Task objective: Go through the data and report each line that holds the string "Designer".

[[ Input records open ]]

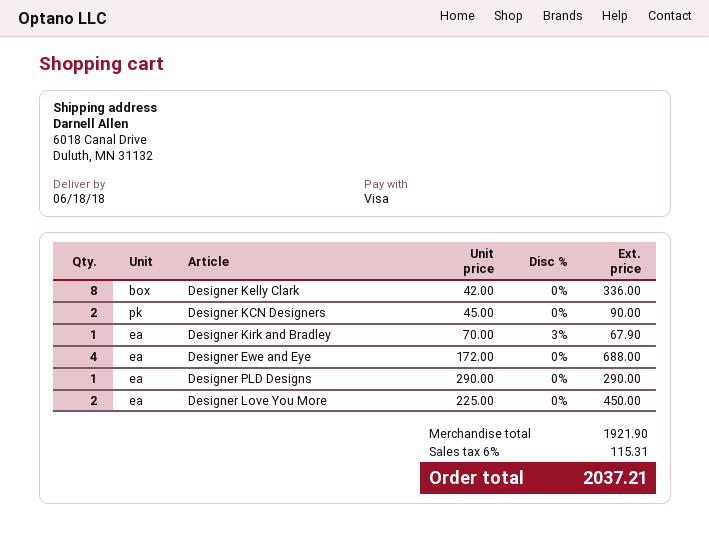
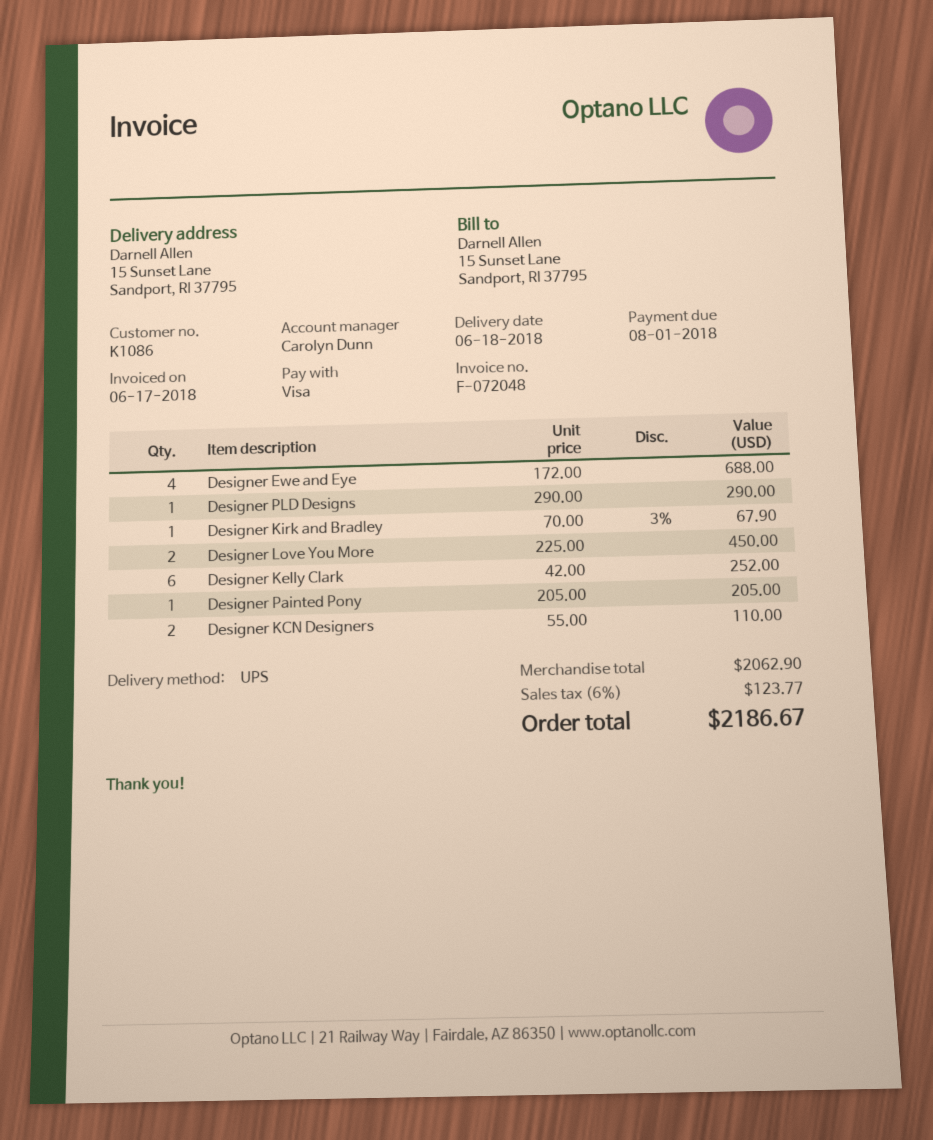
ship to: 6018 Canal Drive, Duluth, MN 31132 -> 15 Sunset Lane, Sandport, RI 37795
Designer Kelly Clark: 8 x 42.00 = 336.00 -> 6 x 42.00 = 252.00
Designer KCN Designers: 2 x 45.00 = 90.00 -> 2 x 55.00 = 110.00
Designer Painted Pony: none -> 1 x 205.00 = 205.00
subtotal: 1921.90 -> 2062.90
tax: 6% = 115.31 -> 6% = 123.77
total: 2037.21 -> 2186.67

[[ Input records closed ]]

Final answer:
Designer Kelly Clark: 8 x 42.00 = 336.00 -> 6 x 42.00 = 252.00
Designer KCN Designers: 2 x 45.00 = 90.00 -> 2 x 55.00 = 110.00
Designer Painted Pony: none -> 1 x 205.00 = 205.00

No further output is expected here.